2012 European Microwave Conference, Amsterdam RAI, The Netherlands, Oct. 28 – Nov. 2 2012

Wireless Power Transfer for a Miniature Gastrostimulator Young-Sik Seo, Zachariah Hughes, Deena Isom, Minh Quoc Nguyen, Sanchali Deb, Smitha Rao* and J.-C. Chiao Electrical Engineering Department, The University of Texas at Arlington, *Med-Worx, TX Abstract — In this work, wireless power transfer issues were investigated for a gastroparesis management system consisting of an endoscopically-implantable miniature batteryless/rechargeable wireless gastrostimulator and a wearable battery-operated transmitter module. Output power for stimulation and input power consumption in the transmitter as well as the wireless power transfer efficiency of two coil antennas with significantly different sizes were examined. With an implant antenna coil of 1×3.5 cm2 and 5-cm radius transmitter antenna coils of varying coil turns, power transfers and efficiencies at the individuallytuned resonance of 1.3MHz were experimentally obtained at various coil separation distances from 4 to 10 cm between two coils. Taking power consumption in the wearable module and tolerance of parasitic capacitance in the environment into consideration, a 17-turn transmitter coil was chosen. RF losses through tissues were also examined with saline mimicking the abdomen tissues. At a distance of 10 cm as the worst scenario, a load current 3.02 mA was achieved which was still sufficient for gastrostimulation.
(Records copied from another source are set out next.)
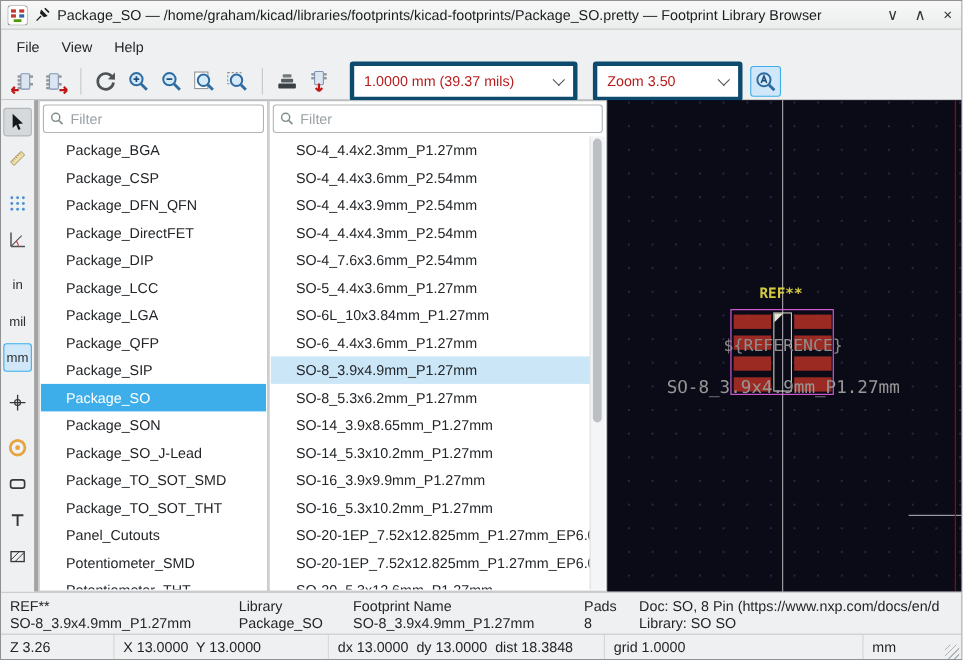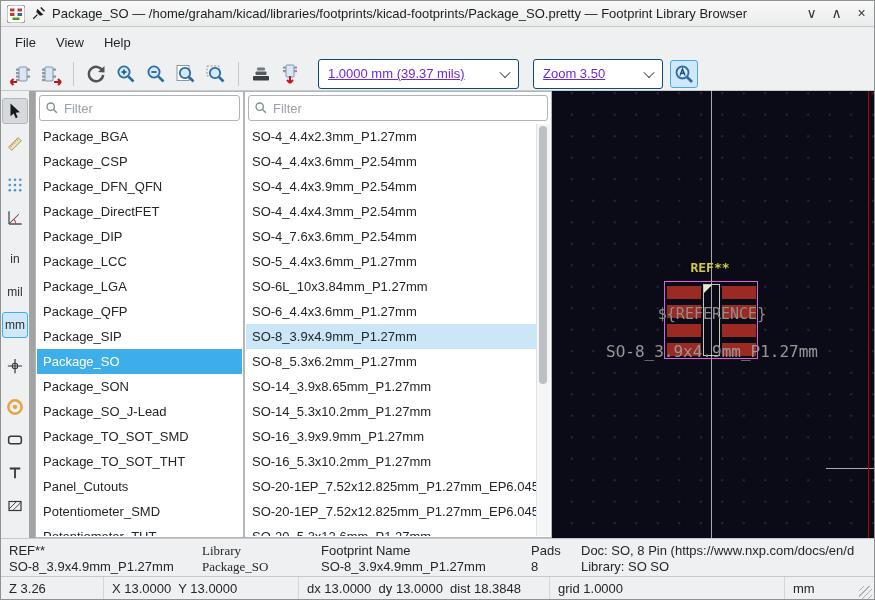"1.0000 mm (39.37 mils)" .dropdown { border: 1px solid #0c4a6e -> 4px solid #0c4a6e; color: #6d28d9 -> #b91c1c; text-decoration: underline -> none }
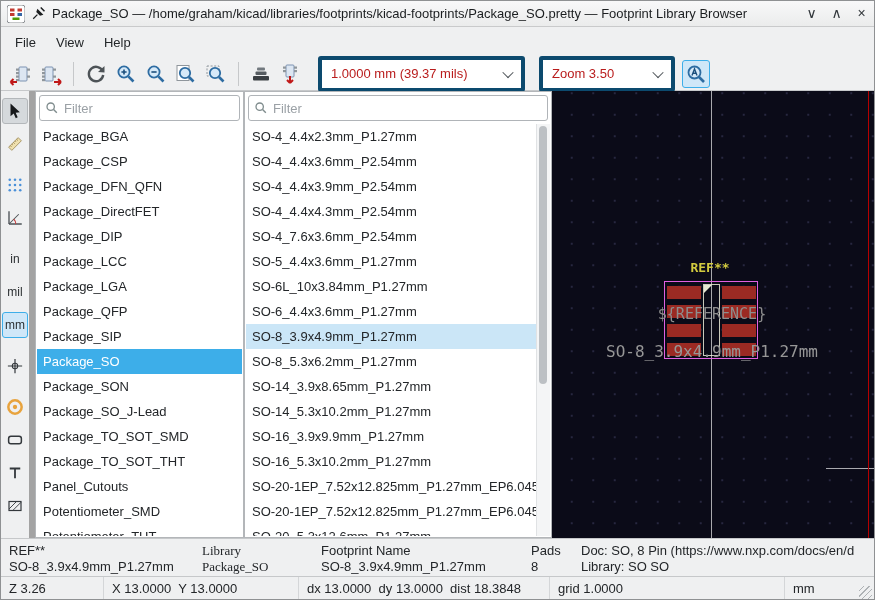"Package_BGA" .list-row { padding-left: 6px -> 23px }
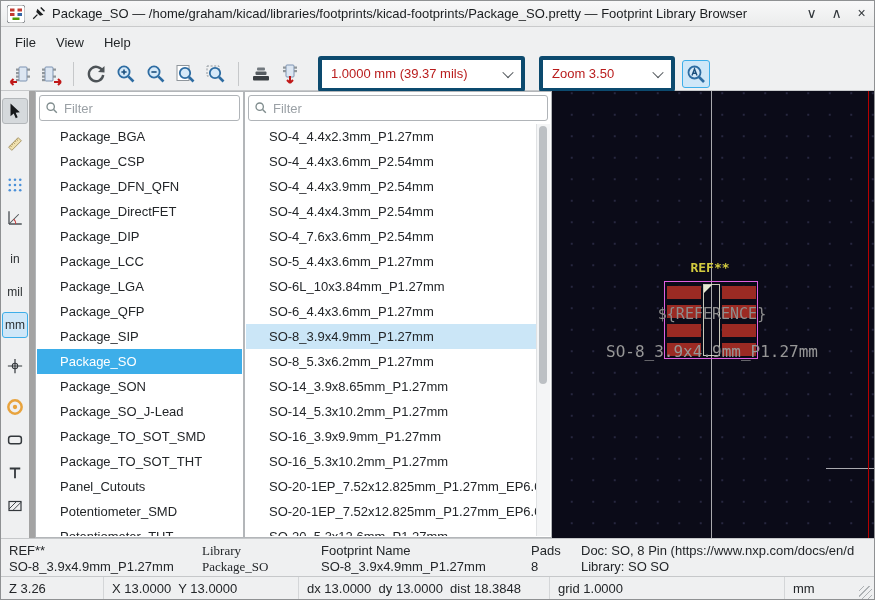"in" .left-toolbar { border-right: 6px solid #a3a3a3 -> 4px solid #a3a3a3 }
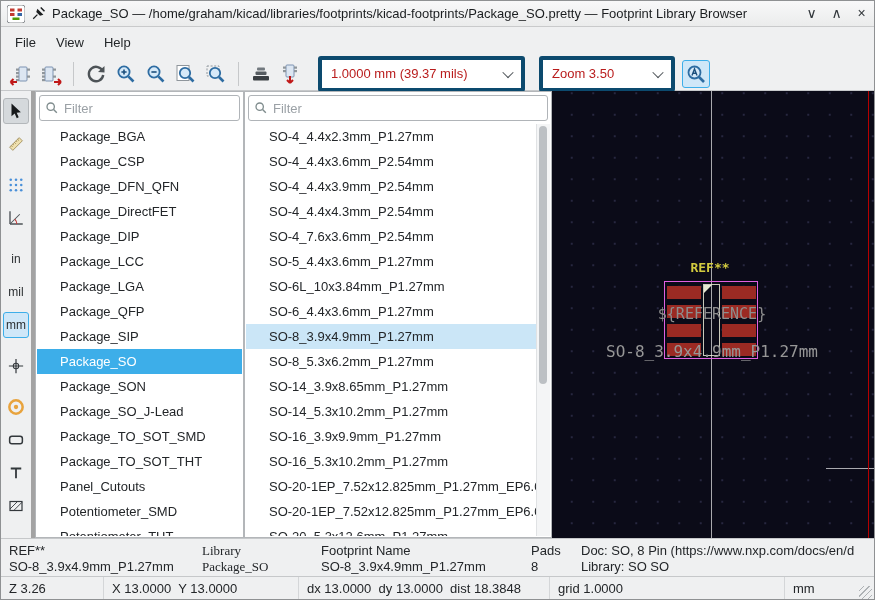"Library" .i-c2 { font-family: Liberation Serif, serif -> none; left: 201px -> 216px }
Measurements of output voltage and efficiency distribution were mapped in 3-D to examine the effects of antenna misalignment due to body and stomach motion. This work provided insights into a complete system design for an endoscopically-implantable gastrostimulator that could relieve the suffering of many gastroparesis patients. Keywords: wireless power; inductive coupling; implant; gastrostimulator; mapping

I.

INTRODUCTION

Gastroparesis is a motility disorder associated with symptoms such as nausea, vomiting, early satiety, weight loss, abdominal pain, and stomach spasms. Chronic gastroparesis patients often suffer from the delayed gastric emptying of solid meals [1]. The World Health Organization reported in 2000 that 171 million people globally suffer from gastroparesis [2]. Idiopathic and post-surgical gastroparesis have been estimated to rise to 366 million by the year 2030. The number is expected to increase significantly with the increase in the number of diabetic patients globally and the considerably high risk of gastroparesis (50%) as a co-morbidity of diabetes mellitus, whether type-I or II Drug therapies with prokinetics have been used for symptomatic control, but none is proven effective. About 40% of gastroparesis patients could not tolerate the chronic use of prokinetics due to strong side effects [3]. Relief of symptoms has been reported with gastric electrical stimulation (GES) in clinical trials [4, 5]. At present, a neurostimulator (EnterraTM, Medtronic) approved by the Food and Drug Administration has been employed to deliver energy to stomach tissues through two wires. It delivers an electrical pulse train at 14 Hz and a current of 1‒5 mA. It can be wirelessly programmed before implantation to deliver different doses of current. The reader

antenna has to be physically touching or very close to the cross section surface of the neurostimulator, since it was designed for transmitting radio signals through skin. To determine the stimulation efficacy and need for surgical placement of the permanent stimulator, a temporary endoscopic stimulation (EndoStim) method is used. Electrodes are attached inside the stomach placed via endoscope with connection wires coming out through esophagus, throat and nose, to a stimulator held in front of the patient’s chest [6]. The patient has to wear the device with the wires taped to his/her face continuously from 2 weeks to 3 months. The transnasal wires adversely affect the lifestyle and normal functioning of the patient. Once the doctor determines that the stimulation could reduce symptoms, the patient will then receive permanent implantation. The batterybased EnterraTM device is large (60mm×55mm×10mm) and hence can only be placed surgically. The procedure lasts 1−3 hours, requires general anesthesia and results in hospitalization for 1 to 5 days. The large dimensions of the device are due to the battery. In addition, the limited battery lifetime necessitates repeated surgeries to replace the implant every 3‒5 years. This brings additional pain and costs to the gastroparesis patients who are already weak and often have multiple complications. II.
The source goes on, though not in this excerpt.